++++ Input data

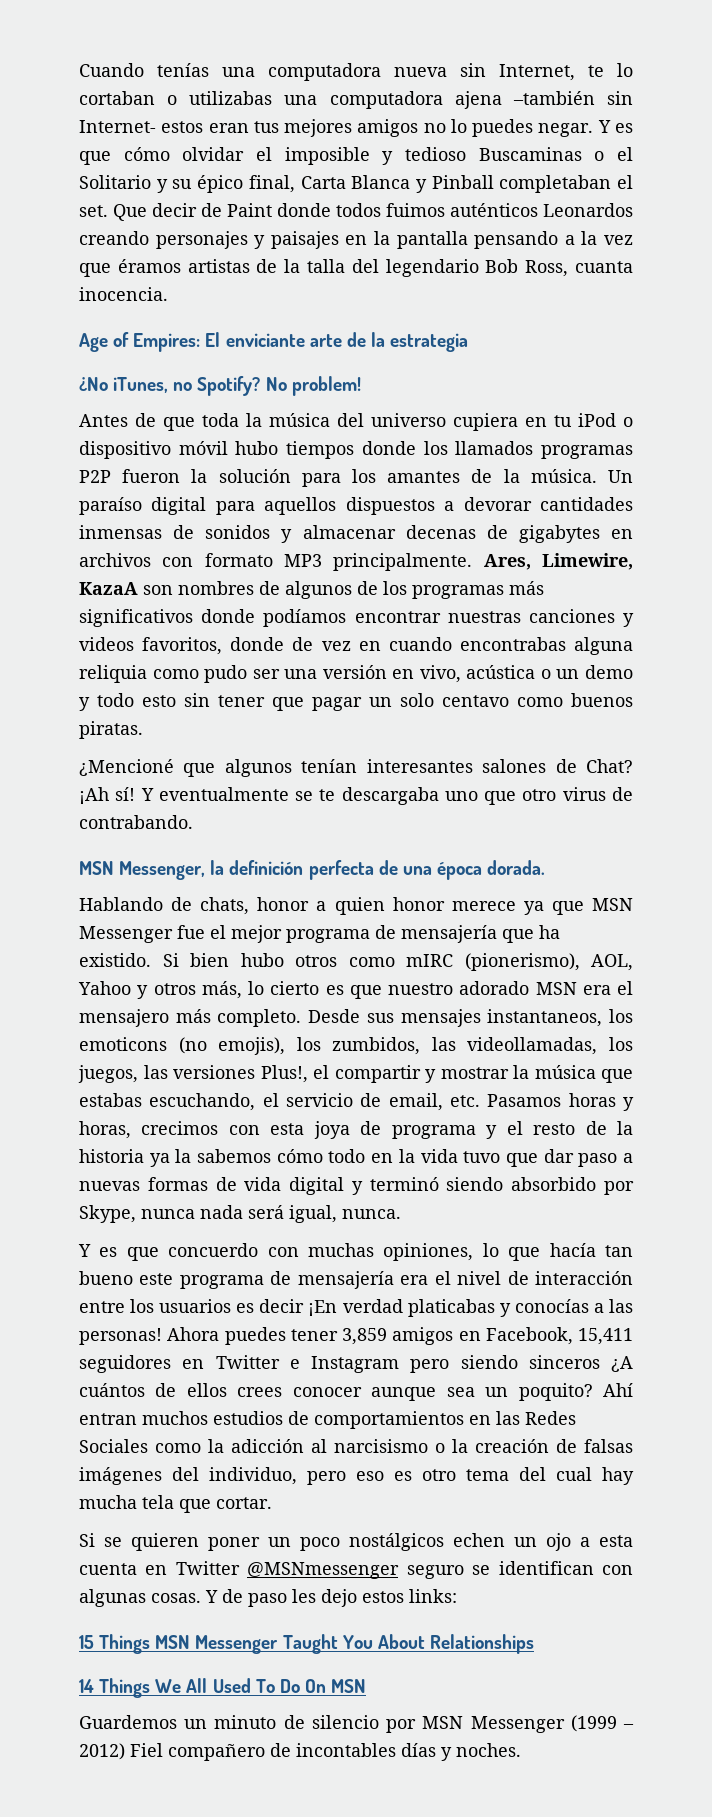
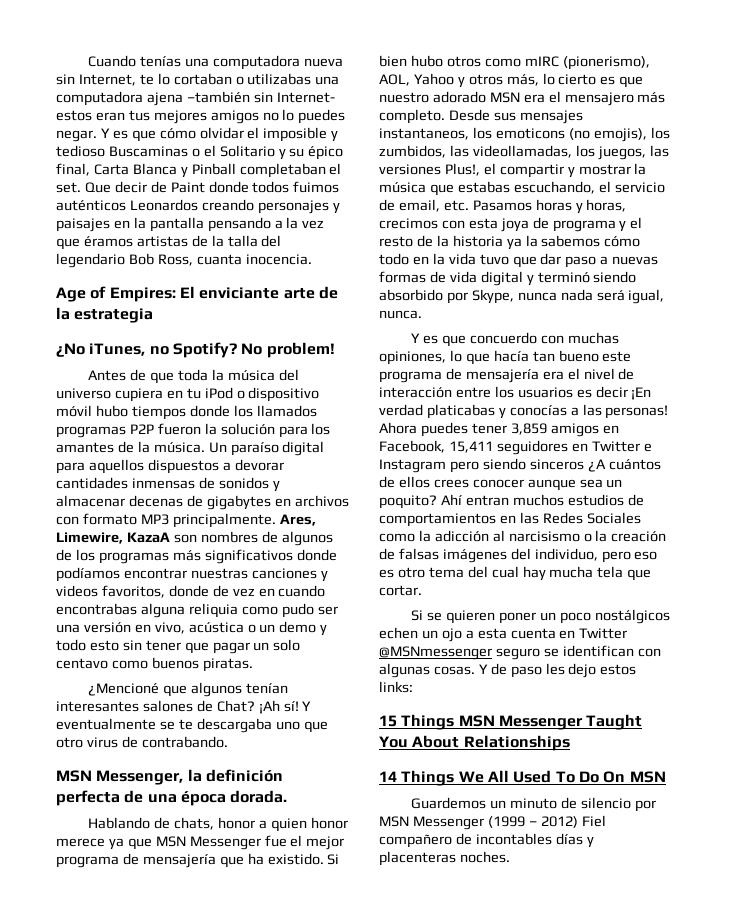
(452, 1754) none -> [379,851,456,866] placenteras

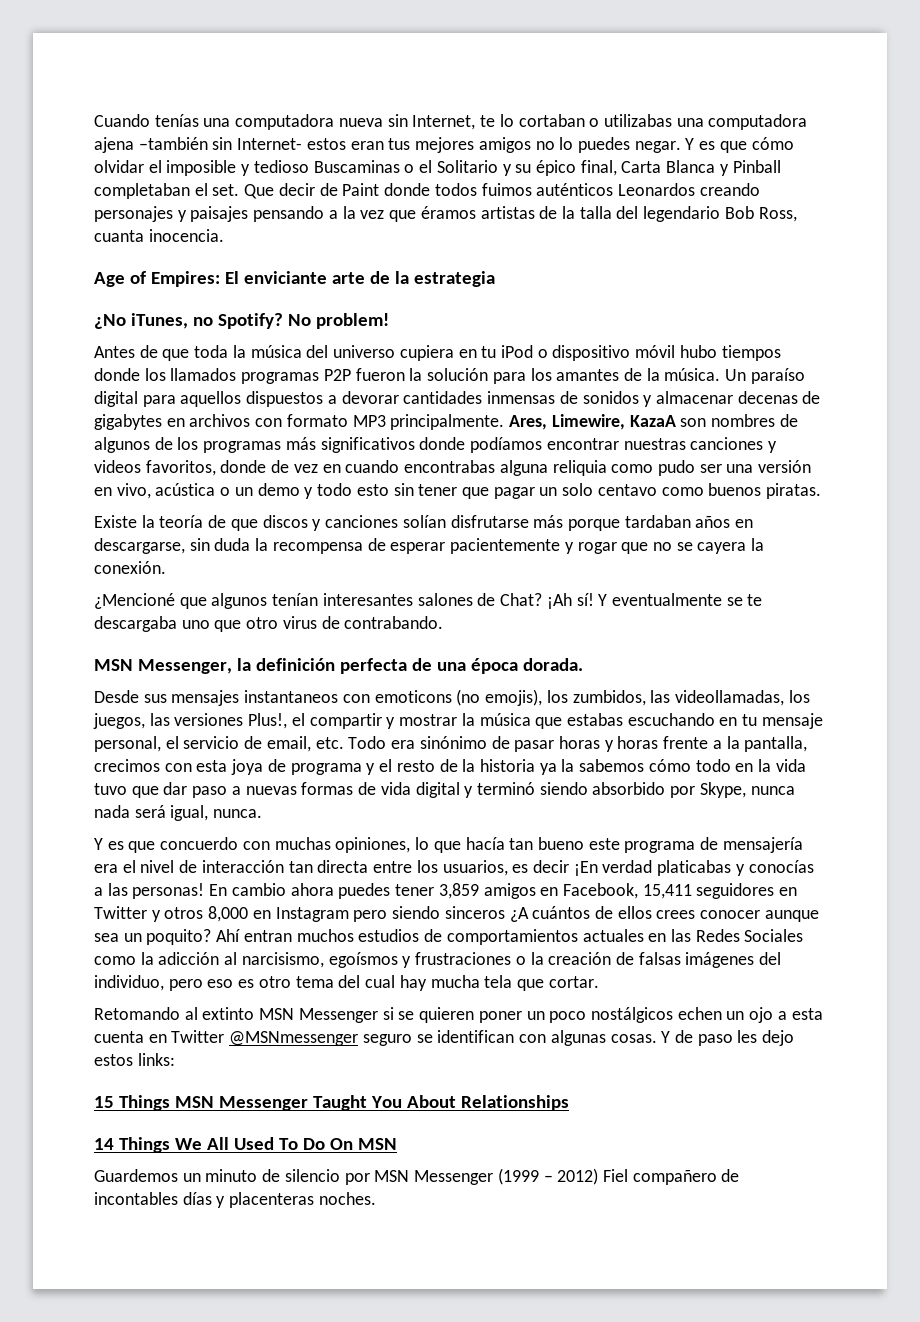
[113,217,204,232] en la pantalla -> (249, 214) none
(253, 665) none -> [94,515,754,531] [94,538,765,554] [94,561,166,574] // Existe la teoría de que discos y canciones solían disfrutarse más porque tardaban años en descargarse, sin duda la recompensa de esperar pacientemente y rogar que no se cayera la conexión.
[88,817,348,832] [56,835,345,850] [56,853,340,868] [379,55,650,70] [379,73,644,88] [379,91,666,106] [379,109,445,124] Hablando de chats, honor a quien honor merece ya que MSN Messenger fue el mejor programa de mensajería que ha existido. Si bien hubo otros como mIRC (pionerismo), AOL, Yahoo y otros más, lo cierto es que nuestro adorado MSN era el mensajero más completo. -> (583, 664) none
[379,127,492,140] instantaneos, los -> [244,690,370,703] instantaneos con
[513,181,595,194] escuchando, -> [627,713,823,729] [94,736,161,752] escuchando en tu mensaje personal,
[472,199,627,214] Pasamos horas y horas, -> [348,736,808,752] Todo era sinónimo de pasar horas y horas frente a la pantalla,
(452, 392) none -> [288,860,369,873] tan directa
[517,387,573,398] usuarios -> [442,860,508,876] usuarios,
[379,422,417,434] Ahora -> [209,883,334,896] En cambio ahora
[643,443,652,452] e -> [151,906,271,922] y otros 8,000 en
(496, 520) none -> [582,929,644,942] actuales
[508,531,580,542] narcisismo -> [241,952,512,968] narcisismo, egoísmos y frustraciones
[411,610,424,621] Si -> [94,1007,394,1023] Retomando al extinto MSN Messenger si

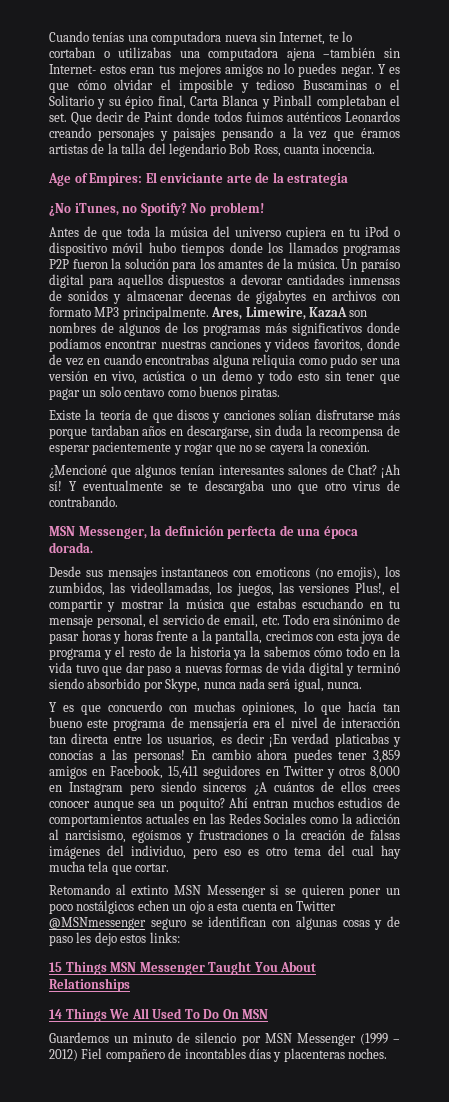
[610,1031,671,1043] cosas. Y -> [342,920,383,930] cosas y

++++++++

## What is expected
For this exercise, return every line from the data that holds the string "otros".

## Answer to this exercise
[88,817,348,832] [56,835,345,850] [56,853,340,868] [379,55,650,70] [379,73,644,88] [379,91,666,106] [379,109,445,124] Hablando de chats, honor a quien honor merece ya que MSN Messenger fue el mejor programa de mensajería que ha existido. Si bien hubo otros como mIRC (pionerismo), AOL, Yahoo y otros más, lo cierto es que nuestro adorado MSN era el mensajero más completo. -> (583, 664) none
[643,443,652,452] e -> [151,906,271,922] y otros 8,000 en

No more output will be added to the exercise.